## YOUR INSTRUCTIONS
Nothing but a number is wanted here: the count of lines in the data holding the word "below".

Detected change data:
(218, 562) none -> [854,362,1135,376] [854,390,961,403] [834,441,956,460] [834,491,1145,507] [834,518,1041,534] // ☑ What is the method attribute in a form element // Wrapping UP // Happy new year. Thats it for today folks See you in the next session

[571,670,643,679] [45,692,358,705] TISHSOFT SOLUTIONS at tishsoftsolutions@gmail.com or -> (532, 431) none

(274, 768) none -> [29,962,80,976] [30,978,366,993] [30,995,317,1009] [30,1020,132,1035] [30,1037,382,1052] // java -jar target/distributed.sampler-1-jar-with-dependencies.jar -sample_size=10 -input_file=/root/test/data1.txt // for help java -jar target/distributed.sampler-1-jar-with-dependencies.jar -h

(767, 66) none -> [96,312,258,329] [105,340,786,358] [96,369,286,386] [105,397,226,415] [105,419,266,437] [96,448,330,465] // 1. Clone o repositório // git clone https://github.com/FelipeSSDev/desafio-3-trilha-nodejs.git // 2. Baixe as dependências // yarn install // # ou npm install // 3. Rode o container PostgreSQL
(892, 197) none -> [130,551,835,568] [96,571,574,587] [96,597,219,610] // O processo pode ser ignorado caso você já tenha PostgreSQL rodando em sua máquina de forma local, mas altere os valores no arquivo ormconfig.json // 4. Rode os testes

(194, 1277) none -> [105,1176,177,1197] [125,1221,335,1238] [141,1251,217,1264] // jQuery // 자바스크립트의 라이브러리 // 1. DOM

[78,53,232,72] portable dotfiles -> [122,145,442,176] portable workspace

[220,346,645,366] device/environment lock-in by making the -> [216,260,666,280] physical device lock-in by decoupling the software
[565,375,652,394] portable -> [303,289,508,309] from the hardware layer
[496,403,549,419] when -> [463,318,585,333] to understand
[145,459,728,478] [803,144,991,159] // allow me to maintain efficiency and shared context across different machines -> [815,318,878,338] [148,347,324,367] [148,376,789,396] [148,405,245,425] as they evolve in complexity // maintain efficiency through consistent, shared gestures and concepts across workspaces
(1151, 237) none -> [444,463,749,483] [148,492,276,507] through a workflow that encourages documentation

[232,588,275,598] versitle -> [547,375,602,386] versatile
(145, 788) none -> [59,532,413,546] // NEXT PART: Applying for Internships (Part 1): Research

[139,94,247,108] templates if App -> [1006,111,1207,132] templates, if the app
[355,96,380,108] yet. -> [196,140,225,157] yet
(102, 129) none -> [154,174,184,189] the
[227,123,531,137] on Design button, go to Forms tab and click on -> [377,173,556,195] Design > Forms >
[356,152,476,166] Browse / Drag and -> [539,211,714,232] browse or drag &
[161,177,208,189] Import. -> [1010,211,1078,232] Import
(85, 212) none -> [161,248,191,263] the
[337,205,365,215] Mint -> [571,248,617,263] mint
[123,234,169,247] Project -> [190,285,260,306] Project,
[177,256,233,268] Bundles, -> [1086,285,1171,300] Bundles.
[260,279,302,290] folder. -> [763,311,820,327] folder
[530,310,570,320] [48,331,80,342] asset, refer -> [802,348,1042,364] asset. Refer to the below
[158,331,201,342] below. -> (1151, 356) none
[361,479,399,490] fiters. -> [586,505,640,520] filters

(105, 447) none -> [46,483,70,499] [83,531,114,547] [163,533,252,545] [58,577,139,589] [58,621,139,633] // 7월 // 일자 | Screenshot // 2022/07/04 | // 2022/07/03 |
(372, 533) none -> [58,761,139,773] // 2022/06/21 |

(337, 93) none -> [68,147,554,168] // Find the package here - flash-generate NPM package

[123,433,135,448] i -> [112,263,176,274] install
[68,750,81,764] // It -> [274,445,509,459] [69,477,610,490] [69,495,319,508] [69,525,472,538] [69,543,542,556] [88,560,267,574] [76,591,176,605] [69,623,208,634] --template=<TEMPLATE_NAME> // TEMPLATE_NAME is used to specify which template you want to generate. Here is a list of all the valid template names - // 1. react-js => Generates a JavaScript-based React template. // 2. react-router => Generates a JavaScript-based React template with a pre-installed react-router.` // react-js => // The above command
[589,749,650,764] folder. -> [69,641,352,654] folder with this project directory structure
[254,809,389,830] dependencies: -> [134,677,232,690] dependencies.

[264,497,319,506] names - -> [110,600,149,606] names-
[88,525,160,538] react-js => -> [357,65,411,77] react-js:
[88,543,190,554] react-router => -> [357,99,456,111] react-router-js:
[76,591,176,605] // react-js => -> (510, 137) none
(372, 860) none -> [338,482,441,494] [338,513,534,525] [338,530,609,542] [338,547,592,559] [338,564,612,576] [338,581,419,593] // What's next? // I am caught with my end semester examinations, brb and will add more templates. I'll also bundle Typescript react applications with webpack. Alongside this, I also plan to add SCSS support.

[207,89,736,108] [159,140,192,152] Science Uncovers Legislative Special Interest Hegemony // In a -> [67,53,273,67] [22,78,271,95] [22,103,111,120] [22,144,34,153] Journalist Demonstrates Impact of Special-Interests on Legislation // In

## RESULT
2